The effect of Lipoxin A4 on the interaction between macrophage and osteoblast: possible role in the treatment of aseptic loosening

Abstract

Background: Aseptic loosening (AL) is the main problem of total joints replacement (TJR) by the implantation of permanently prosthetic components. In vitro and in vivo studies have clearly demonstrated that wear debris and its byproducts could trigger inflammation in the peri-implant tissue. Lipoxins (LXs) are endogenous eicosanoids synthesized locally from arachidonate acid (AA) at sites of inflammation and mediate pro-resolving activity. A number of studies have demonstrated the effect of LXA4 to counteract inflammation in different cell and animal models, but till now, no relative report about the role of LXs in progress or prevention of AL.

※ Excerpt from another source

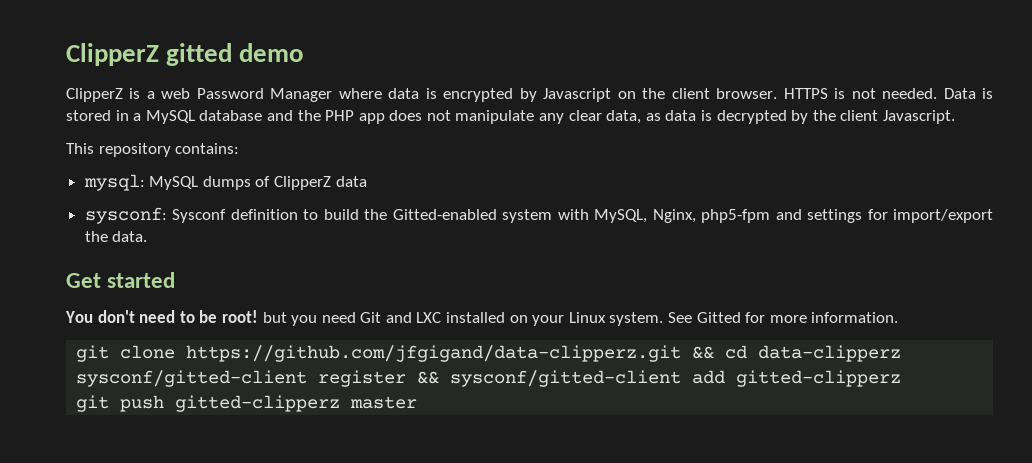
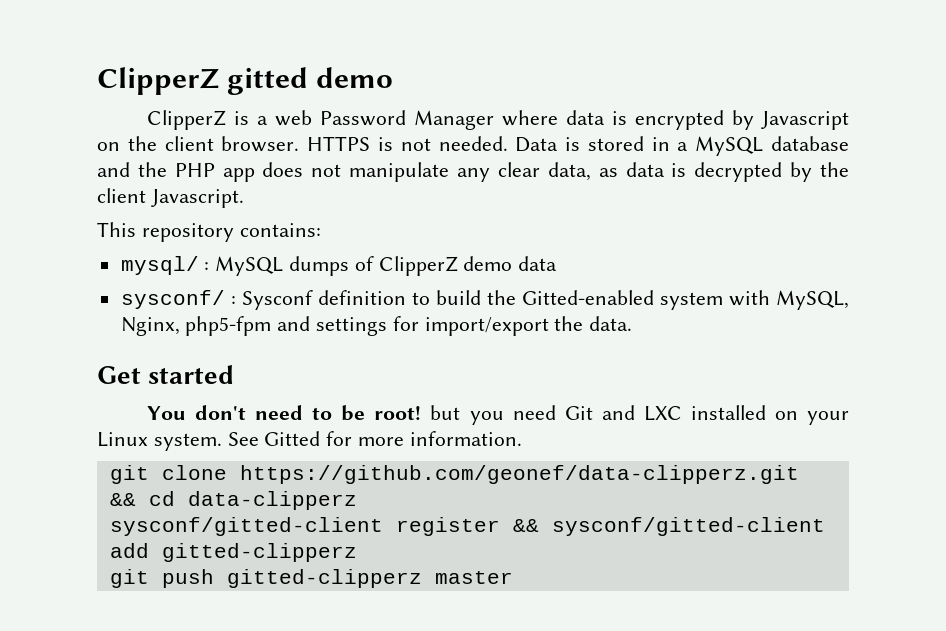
[83,174,145,191] mysql: -> [120,256,210,275] mysql/ :
(332, 183) none -> [463,256,513,271] demo
[84,207,167,224] sysconf: -> [120,290,236,309] sysconf/ :
[186,345,682,362] https://github.com/jfgigand/data-clipperz.git -> [239,465,799,484] https://github.com/geonef/data-clipperz.git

Methods: Murine RAW264.7 macrophage cell line and MC3T3-E1 osteoblasts (OB) cell line were purchased. Co-cultured model of these two cell lines was established. To explore the effect of exogenous Lipoxin A4 (LXA4) on polymethylmethacrylate (PMMA) induced inflammation, pro-inflammatory cytokines including TNF-alpha, IL-1beta, PGE2 and GM-CSF were measured by ELISA kits and bone resorption was quantified by measuring calcium release from 5-day-old mice calvaria in vitro. To determine further the endogenous effect of LXA4, cells were co-cultured and with or without 15-lipoxygease (15-LO) blocking by 15-LO siRNA. Both real-time PCR and western blotting were applied to confirm the inhibitory efficiency of 15-LO by siRNA.

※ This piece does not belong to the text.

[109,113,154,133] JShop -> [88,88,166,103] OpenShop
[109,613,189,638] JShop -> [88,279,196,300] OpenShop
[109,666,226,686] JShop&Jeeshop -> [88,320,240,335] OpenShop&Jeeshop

Results: 0.1 mg/ml, 0.5 mg/ml and 1.0 mg/ml PMMA showed a time-dependent manner to trigger production of all the pro-inflammatory cytokines studied. Exogenous 0-100 nM LXA4 presented an inhibitory effect on both generation of above cytokines and PMMA stimulated calvarial bone resorption with a dose-dependent manner. LXA4 in supernatant from neither rest macrophages nor macrophages cultured alone exposing to PMMA was detectable. In co-cultured cells challenged by PMMA, LXA4 was increased significantly, while, this enhance could be partly inhibited by 15-LO siRNA. When LXA4 generation was blocked with 15-LO siRNA, the PMMA induced pro-inflammatory cytokines were elevated and bone resorption was accelerated.

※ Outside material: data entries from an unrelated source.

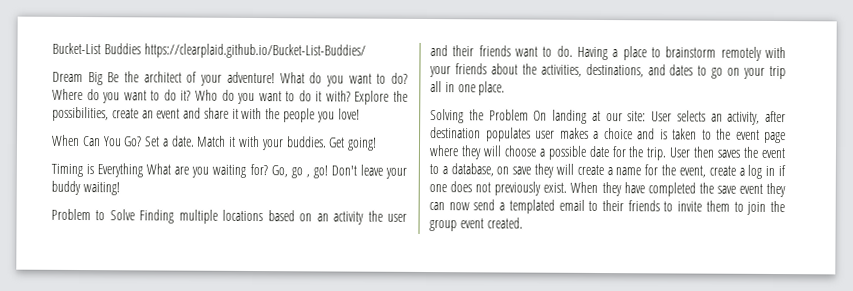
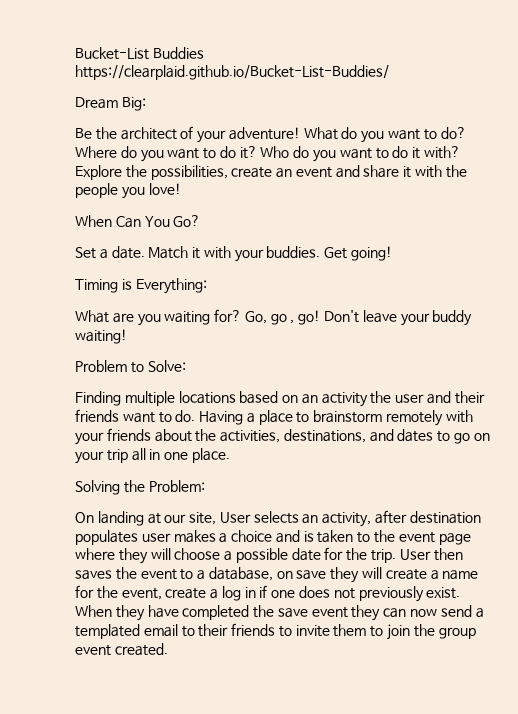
[87,72,103,86] Big -> [121,97,146,111] Big: //
(143, 141) none -> (201, 221) //
[97,163,144,178] Everything -> [135,278,207,294] Everything: //
[109,209,135,221] Solve -> [147,360,186,372] Solve: //
[488,109,529,121] Problem -> [148,480,205,492] Problem: //
[627,111,647,122] site: -> [189,512,217,525] site,

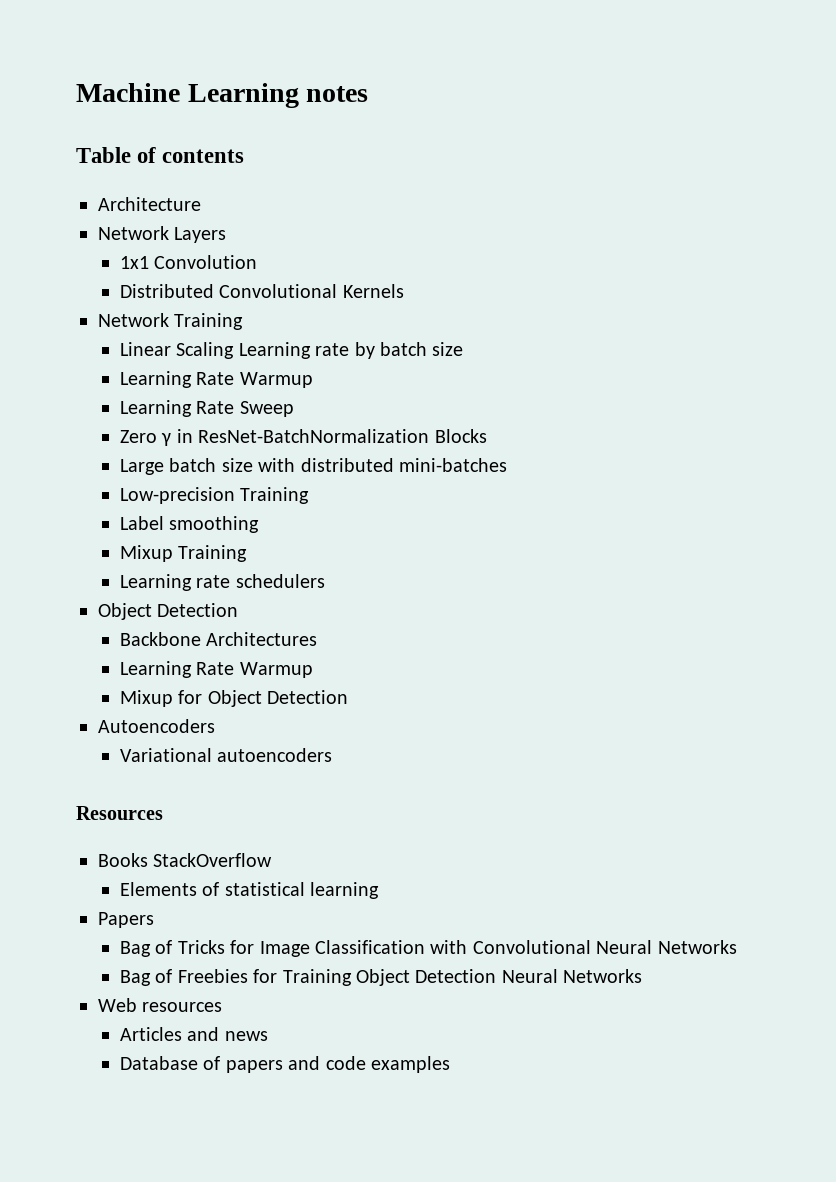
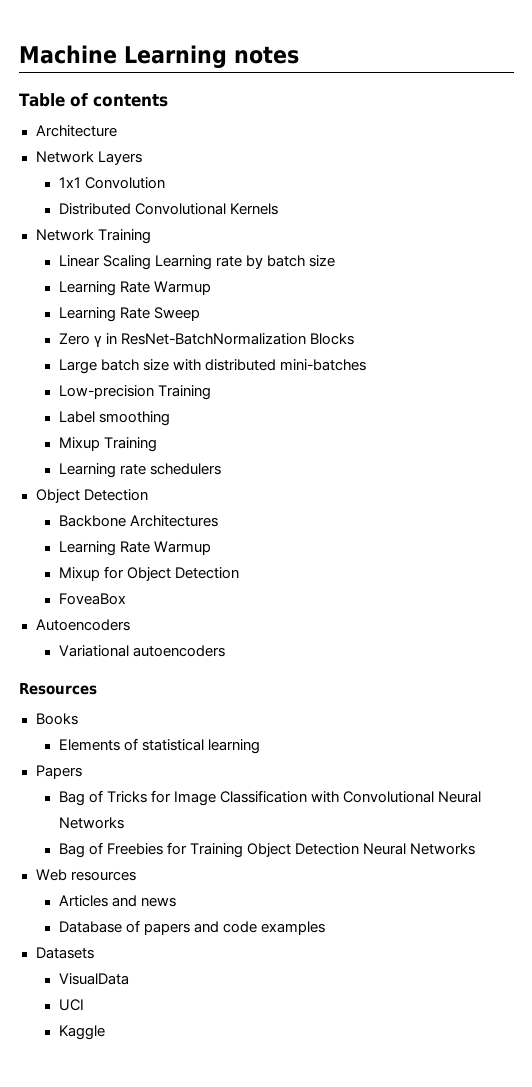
(349, 697) none -> [58,593,126,605] // FoveaBox
[153,853,273,867] StackOverflow -> (78, 719) none
(451, 1064) none -> [35,947,94,959] [58,973,129,985] [58,999,84,1011] [58,1025,105,1040] // Datasets // VisualData // UCI // Kaggle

Conclusion: In the present study, we demonstrated that LXA4 had a favorable inhibitory effect on PMMA-induced inflammation in a macrophage and OB co-culture system.

Figure 1

Changes of pro-inflammatory cytokines in culture media of macrophages exposed to different concentration of PMMA. All the cytokines were measured with correspondent ELISA kits. **, P < 0.001 compared to 0 hour group.

Figure 2

LXA₄ inhibited the production of pro-inflammatory cytokines in culture media of macrophages stimulated with PMMA. Cells were treated with 1.0 mg/ml PMMA and different dose of LXA₄ for 24 hours. **, P < 0.001 compared to control group; #, P < 0.05 compared to cells treated with PMMA only.

Figure 3

LXA₄ blocked PMMA stimulated calvarial bone resorption. Each point represented the mean ± standard error of mean of 5-calvarial halves. **, P < 0.001 compared to control group; #, P < 0.05 compared to cells treated with PMMA only.

Figure 4

Effect of PMMA on endogenous LXA₄ production. A, LXA₄ content in culture media was monitored with ELISA kit. **, P < 0.01 compared to macrophages+PMMA; #, P < 0.05 compared with macrophage+OB+PMMA. B, Inhibition of 15-LO siRNA on 15-LO mRNA expression measured by RT-QPCR. Results were normalized to GAPDH and expressed as fold induction over cells co-cultured with OB without 15-LO siRNA. C, Inhibition of 15-LO siRNA on 15-LO protein expression measured by western blotting. GAPDH was applied as internal control.

Figure 5

Effect of endogenous LXA₄ on the production of pro-inflammatory cytokines. Culture media were collected 24 hours after treatment. **, P < 0.01 compared to control Mφ cells; #, P < 0.05 compared to Mφ+OB+PMMA cells.

Figure 6

Effect of endogenous LXA₄ on PMMA induced bone resorption. **, P < 0.01 compared to Mφ group; #, P < 0.05 compared to Mφ+OB+PMMA group; ##, P < 0.05 compared to Mφ+PMMA group.